El chico del tren
La noche cae. El expreso para en una estación, y se abre la puerta y un mochilero entra preguntando si puede sentarse. Me sorprende la pregunta ...
El chico del tren
La noche cae abruptamente al ocultarse el sol tras las montañas. El expreso para en una estación cualquiera y reemprende su camino lentamente. El suave traqueteo del vagón invita a dar una cabezada para gastar la larga noche pendiente en el departamento solitario iluminado por una luz mortecina. En esas estoy cuando, de repente, se abre la puerta y un mochilero entra preguntando quedamente si puede sentarse. Me sorprende la pregunta pues, salvo él y yo, nadie más esta allí. Le contesto que estan libres y se sienta frente a mí. Me acomodo para seguir dormitando no sin antes echarle un vistazo. Tendrá unos 20 años, delgado y cabello castaño. Viste un pantalón vaquero corto y una camiseta de algodón ceñida.
Un ruido suave, apenas perceptible, me despierta. Con los párpados entreabiertos observo al viajero. Abre la mochila y extrae algo de ropa. Me pongo en guardia y, finguiéndome dormido, continúo mirando. Se despoja de la camiseta dejando ver un torso musculado sin exageraciones. Sus pezones, quizá por la refrigeración, están prietos. Empiezo a ponerme nervioso. Cuando se despoja de los pantalones dejando ver sus calzoncillos con elefantitos, mi segunda cabeza (la que actúa) se despereza y, al bajarse su slip, no sólo la cabeza, sino todo el tronco se pone a levitar dentro de mi ropa. Sus nalgas redondeadas, hechas para amasarlas, ceden su lugar, cuando se vuelve a comprobar si lo estoy viendo, a un paquete del que pende una "cosa" larga y circuncisa. Mi agitación es evidente por más que sigo simulando un profundo sueño.
Una mano se posa en mi hombro con horror mío. Abro del todo los ojos y un rostro sonriente me habla
- Veo que andas cachondo. Me apetece hacerlo aquí.
Casi sin terminar, me mete mano al paquete y sus labios presionan los míos. Abro ansioso la boca y su lengua explora cada rincón suavemente. Con una habilidad sorprendente libera mi cuerpo de trabas.

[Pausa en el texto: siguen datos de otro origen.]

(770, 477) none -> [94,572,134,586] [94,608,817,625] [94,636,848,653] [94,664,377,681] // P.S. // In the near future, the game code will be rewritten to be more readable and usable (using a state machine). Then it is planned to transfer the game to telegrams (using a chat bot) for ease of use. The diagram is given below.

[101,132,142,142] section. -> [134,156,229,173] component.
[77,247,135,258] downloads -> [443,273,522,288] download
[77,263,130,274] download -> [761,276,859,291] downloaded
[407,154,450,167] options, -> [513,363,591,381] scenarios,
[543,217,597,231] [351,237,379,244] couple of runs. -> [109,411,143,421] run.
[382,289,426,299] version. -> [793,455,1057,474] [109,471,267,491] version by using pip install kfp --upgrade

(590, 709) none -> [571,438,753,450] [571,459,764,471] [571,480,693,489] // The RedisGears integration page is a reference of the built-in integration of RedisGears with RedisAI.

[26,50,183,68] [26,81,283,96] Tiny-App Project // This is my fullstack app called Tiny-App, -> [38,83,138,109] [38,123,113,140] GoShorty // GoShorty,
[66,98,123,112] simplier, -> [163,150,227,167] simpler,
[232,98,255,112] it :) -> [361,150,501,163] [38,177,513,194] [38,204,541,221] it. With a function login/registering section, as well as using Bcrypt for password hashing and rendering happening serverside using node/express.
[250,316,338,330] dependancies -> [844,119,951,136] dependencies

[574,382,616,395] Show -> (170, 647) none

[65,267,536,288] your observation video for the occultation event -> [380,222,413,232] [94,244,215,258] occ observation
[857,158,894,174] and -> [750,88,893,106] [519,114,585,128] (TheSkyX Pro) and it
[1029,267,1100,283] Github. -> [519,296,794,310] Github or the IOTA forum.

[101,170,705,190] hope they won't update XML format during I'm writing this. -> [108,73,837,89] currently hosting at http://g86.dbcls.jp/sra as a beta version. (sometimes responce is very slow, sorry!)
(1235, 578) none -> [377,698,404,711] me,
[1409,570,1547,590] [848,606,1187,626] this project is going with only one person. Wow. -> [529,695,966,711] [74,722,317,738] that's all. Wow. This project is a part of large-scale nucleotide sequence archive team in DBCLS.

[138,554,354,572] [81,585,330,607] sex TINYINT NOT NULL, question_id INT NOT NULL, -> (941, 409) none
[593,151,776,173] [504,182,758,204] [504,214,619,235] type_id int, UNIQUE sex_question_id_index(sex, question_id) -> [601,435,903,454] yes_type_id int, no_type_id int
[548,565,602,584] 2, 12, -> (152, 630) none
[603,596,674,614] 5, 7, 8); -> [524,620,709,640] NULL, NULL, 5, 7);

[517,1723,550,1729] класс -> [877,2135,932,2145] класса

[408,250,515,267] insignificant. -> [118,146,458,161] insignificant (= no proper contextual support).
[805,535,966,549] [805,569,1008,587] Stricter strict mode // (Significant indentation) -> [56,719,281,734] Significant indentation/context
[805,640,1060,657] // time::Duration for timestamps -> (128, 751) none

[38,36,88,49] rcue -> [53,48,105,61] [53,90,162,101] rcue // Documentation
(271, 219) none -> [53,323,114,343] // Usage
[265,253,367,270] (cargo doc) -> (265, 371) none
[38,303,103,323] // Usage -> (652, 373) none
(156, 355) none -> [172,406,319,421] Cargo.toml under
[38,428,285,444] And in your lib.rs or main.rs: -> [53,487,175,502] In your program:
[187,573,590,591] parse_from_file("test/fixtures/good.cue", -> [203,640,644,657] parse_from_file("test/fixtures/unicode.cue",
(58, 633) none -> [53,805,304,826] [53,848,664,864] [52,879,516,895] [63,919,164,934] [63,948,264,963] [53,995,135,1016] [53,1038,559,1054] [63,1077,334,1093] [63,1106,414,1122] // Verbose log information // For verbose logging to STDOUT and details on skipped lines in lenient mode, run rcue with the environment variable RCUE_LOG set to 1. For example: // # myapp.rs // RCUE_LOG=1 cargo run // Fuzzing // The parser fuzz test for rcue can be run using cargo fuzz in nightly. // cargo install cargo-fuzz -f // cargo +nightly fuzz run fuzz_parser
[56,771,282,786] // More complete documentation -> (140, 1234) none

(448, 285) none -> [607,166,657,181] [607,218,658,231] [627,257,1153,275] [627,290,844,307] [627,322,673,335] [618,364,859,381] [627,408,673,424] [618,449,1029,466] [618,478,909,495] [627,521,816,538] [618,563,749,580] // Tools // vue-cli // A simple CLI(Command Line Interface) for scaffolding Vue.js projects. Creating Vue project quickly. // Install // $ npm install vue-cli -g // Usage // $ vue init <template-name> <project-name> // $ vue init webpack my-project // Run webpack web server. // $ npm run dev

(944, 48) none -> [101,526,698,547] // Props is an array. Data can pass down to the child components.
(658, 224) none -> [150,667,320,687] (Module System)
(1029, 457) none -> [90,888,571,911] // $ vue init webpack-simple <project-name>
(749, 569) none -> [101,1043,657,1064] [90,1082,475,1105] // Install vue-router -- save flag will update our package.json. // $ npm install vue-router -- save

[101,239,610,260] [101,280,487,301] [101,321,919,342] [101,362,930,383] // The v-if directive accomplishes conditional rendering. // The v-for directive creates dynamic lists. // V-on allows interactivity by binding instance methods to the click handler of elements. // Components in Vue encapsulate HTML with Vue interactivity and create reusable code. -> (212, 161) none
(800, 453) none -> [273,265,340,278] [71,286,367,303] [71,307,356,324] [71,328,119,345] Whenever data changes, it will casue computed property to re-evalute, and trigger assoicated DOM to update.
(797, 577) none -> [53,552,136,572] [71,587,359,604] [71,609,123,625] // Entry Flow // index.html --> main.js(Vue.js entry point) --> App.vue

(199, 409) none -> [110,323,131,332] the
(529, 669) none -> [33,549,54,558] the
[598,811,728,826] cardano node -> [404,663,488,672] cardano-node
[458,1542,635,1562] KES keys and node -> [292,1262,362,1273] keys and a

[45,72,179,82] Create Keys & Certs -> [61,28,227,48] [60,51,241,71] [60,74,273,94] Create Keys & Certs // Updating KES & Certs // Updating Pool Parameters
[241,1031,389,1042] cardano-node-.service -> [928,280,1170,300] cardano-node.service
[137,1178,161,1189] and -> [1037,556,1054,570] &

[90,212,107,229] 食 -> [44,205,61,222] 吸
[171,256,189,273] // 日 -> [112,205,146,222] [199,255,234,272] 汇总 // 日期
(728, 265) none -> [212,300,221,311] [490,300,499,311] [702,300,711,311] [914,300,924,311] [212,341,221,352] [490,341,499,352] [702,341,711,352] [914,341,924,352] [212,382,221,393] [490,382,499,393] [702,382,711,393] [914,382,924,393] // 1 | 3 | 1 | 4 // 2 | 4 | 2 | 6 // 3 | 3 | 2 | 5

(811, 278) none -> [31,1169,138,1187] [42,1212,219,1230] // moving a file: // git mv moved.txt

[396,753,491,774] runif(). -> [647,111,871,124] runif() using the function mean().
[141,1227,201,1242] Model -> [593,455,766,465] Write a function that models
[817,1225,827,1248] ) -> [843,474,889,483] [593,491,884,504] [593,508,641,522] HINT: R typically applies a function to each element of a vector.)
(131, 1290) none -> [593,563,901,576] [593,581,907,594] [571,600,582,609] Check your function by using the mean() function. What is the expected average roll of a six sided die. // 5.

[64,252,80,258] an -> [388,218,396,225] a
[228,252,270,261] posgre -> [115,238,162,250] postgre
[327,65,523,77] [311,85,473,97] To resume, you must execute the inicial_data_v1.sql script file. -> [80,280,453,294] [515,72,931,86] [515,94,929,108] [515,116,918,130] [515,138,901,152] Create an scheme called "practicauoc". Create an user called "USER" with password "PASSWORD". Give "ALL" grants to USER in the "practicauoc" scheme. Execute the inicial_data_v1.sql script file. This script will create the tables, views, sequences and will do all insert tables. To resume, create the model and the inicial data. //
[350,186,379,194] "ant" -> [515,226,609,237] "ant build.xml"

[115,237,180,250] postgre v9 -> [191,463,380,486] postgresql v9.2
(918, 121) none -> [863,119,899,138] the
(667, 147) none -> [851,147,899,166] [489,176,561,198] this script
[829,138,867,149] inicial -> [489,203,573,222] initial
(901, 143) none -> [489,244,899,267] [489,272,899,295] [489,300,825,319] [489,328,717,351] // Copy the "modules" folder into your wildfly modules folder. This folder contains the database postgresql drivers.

Que nos van a ver.- digo nervioso.
No te preocupes -contesta- El tren no para hasta dentro de una hora y el revisor ya me pidió el billete.
Mi ariete está en plenitud y combativo. Se arrodilla. Pasa suavemente sus labios por la cabeza que brillaba excitada; luego desliza la lengua por el tronco recorriendo todos los rincones, deteniéndose en el borde de la piel, rastreando cada pliegue. Sus manos acarician mis muslos y mis testículos. Abre su boca y la engulle presionando con sus labios mientras la desliza hacia dentro y hacia fuera, a ritmo cadencioso. Yo ya estaba ardiendo y cada acometida de su garganta me hace resoplar. Su boca abandona mi falo y se centra en mi glande. Comienza a lamerlo con suaves y prolongados lenguetazos. Acaricia con la punta el frenillo y, súbitamente, retorna a la cabeza, se entretiene un rato y luego acude presta al frenillo. Cuando presiente el éxtasis, cierra su boca en torno a la carne jubilosa saboreando cada gota de semen. Estoy derrotado, deslabazado.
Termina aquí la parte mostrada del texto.